他人と遠くありたいひと




彼は自己研鑽の男だった。
同時にどこか他人を寄せ付けないところがあった。それは潔いのだけれど、少し寂しかった。
彼と近付きたかった俺はその努力を惜しまなかった為、六年間かけてようやく友達と呼べる位置まで上ることが出来た。
そうして、彼の気持ちや考えをひとより多く聞くのが嬉しかった。しかし彼は他人に大して臆病であった。
どうせ卒業すれば別れるのだと言って、俺以外の友人をほとんど作らなかった。意図的に友人を作らない学園生活が楽しいのだろうかと思ったが、俺が友人の範疇にいるならばそれでもいいと思った。

が、彼はある日珍しく口を滑らせた。
曰く、卒業したら俺とももう他人だと。
いずれ敵同士として出会ったらどうする。殺し合わねばならないのだぞ。その時友人だった、なんて情に流されて躊躇ってはいけないのだ。

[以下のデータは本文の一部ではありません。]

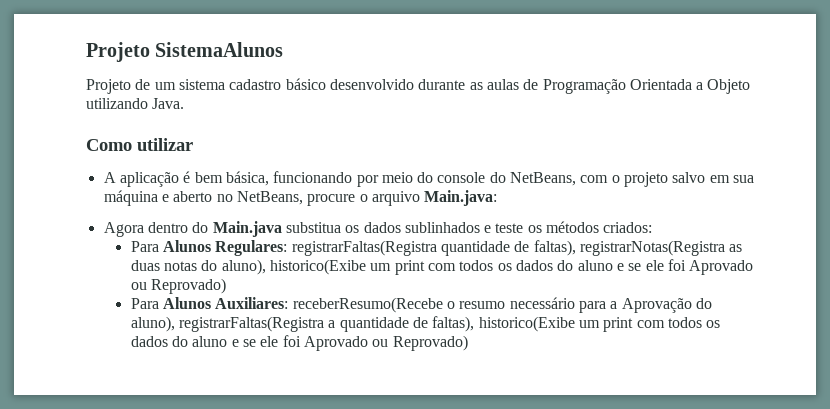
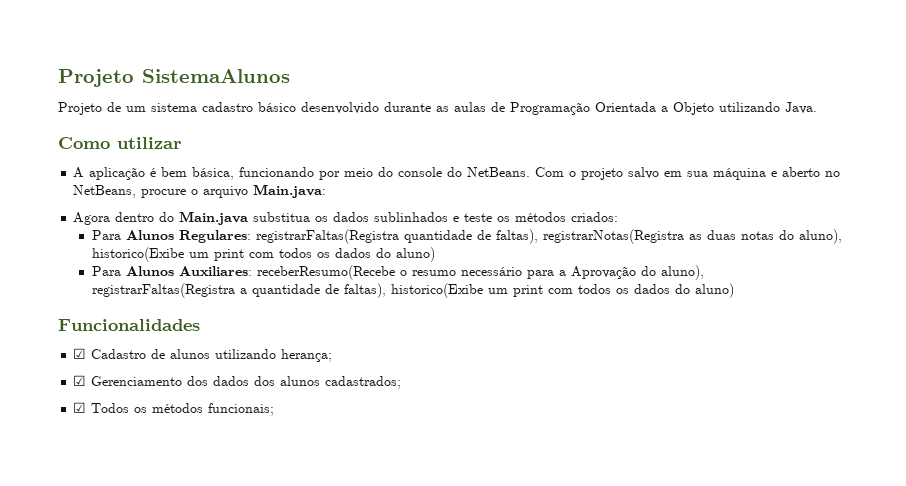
[510,172,609,186] NetBeans, com -> [467,167,565,177] NetBeans. Com
[577,259,754,275] [130,278,227,294] aluno e se ele foi Aprovado ou Reprovado) -> [395,247,435,262] aluno)
[192,335,468,351] aluno e se ele foi Aprovado ou Reprovado) -> [694,283,734,298] [58,319,200,331] [73,348,333,362] [73,375,402,389] [73,402,275,416] aluno) // Funcionalidades // ☑ Cadastro de alunos utilizando herança; // ☑ Gerenciamento dos dados dos alunos cadastrados; // ☑ Todos os métodos funcionais;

留三郎、お前は良い友人だがそれはこの学園にいる間だけのことだ。卒業したら、お前も俺のことなんか忘れろ。

酷い、あんまりだ。気付けば俺はぼろぼろ泣いていた。自分がこんなに簡単に泣くなんて思わなかった。座り込んでさえいた。長次が困ったような顔をして泣くな、と言った。俺はそれで少し救われる思いだった。さっきの言葉が本心ならば彼は俺を突き放すと思ったからだ。
困らせついでに、俺は長次に好きだと告げた。彼は更に困った顔をした。すぐに断ると言えないところが大好きだと思った。傷付けるのを躊躇う程度には、彼も俺を好きになってしまっていたのだ。

俺は諦めないから、そう言うと返事も聞かずに部屋に駆け戻った。

明日会ったらどんな顔して挨拶しようか。俺は明日も笑ってやる。ずっとお前の友達を続けてやる。
お前は明日どんな顔して挨拶をするだろうか。いつもと変わらないあの仏頂面だろうか。それともたまに見せてくれるあの微かな笑顔だろうか。
そこまで考えてますます泣けて来たので、もう後は感情にまかせて泣いた。